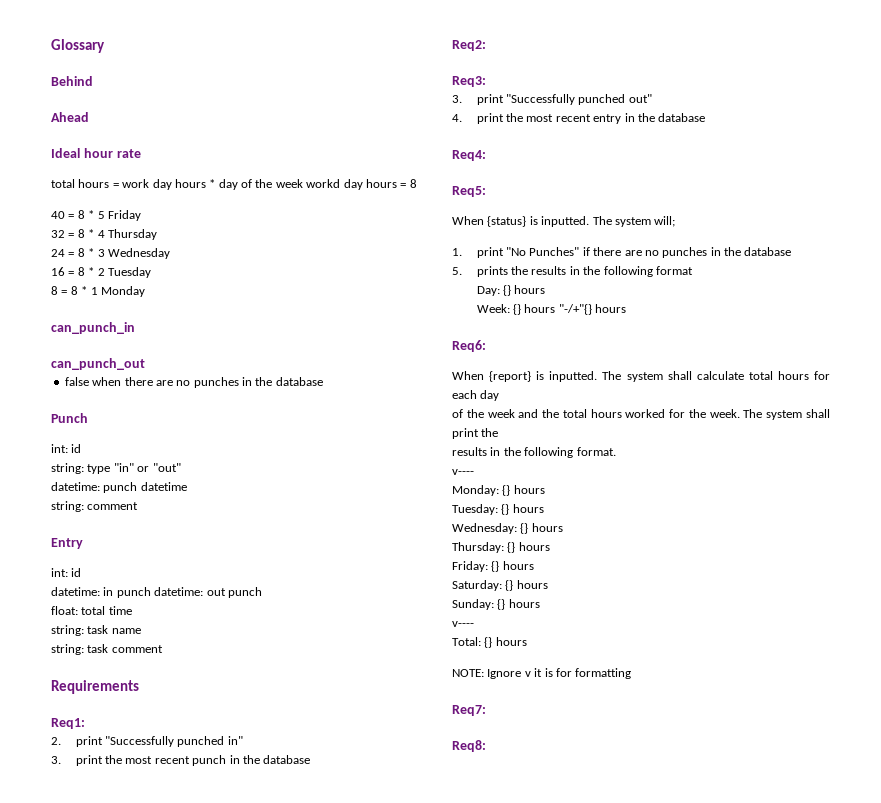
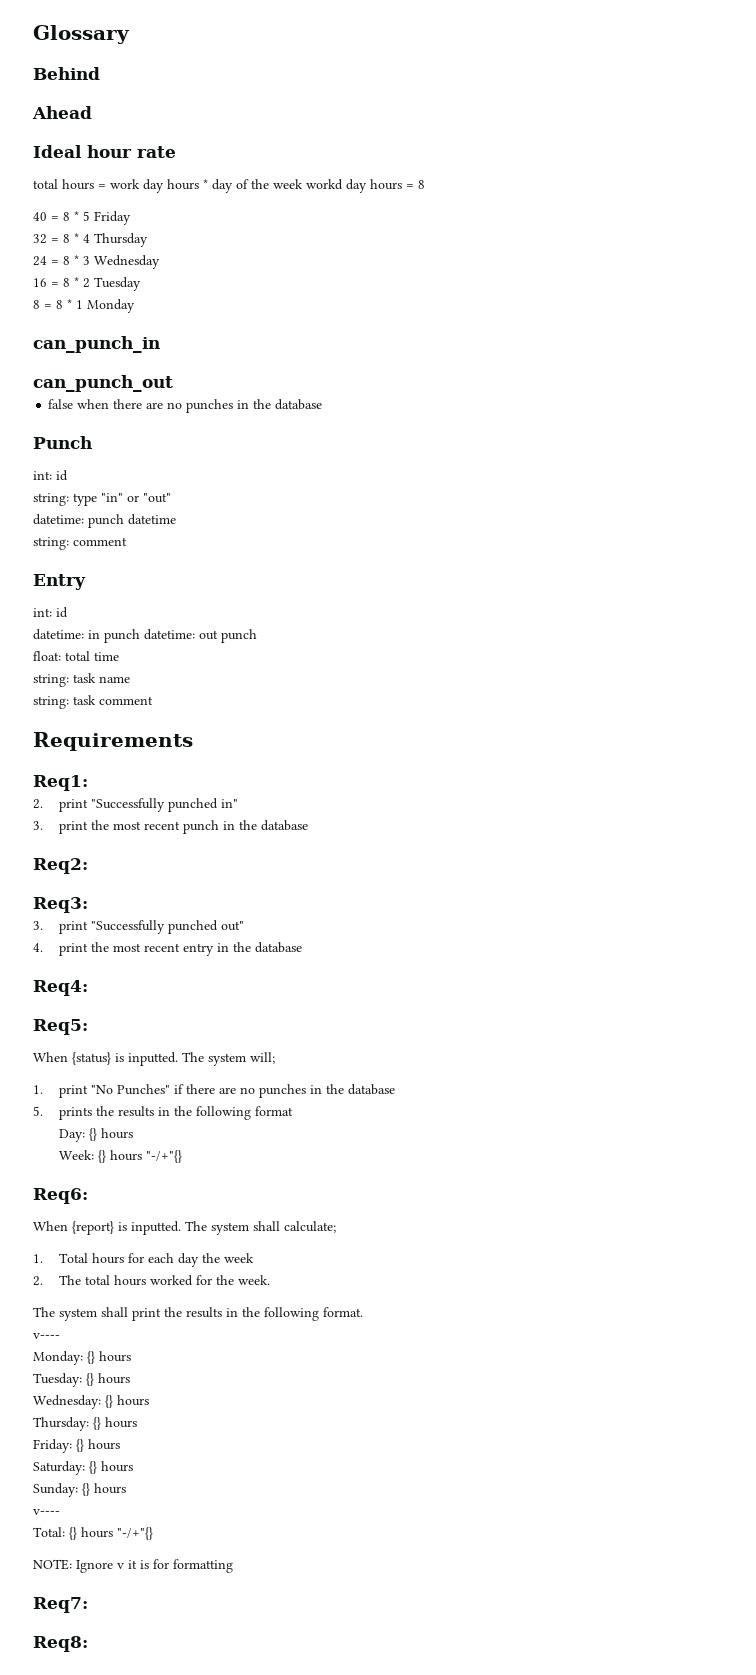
- Week: {} hours "-/+"{} hours
+ Week: {} hours "-/+"{}
- The system shall calculate total hours for each day
- of the week and the total hours worked for the week. The system shall print the
- results in the following format.
+ The system shall calculate;
+ 1. Total hours for each day the week
+ 2. The total hours worked for the week.
+ The system shall print the results in the following format.
- Total: {} hours
+ Total: {} hours "-/+"{}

···

(Exercise prompt) Scan the material above for the string "results" and copy every line that has it.

(Response)
- results in the following format.
+ The system shall print the results in the following format.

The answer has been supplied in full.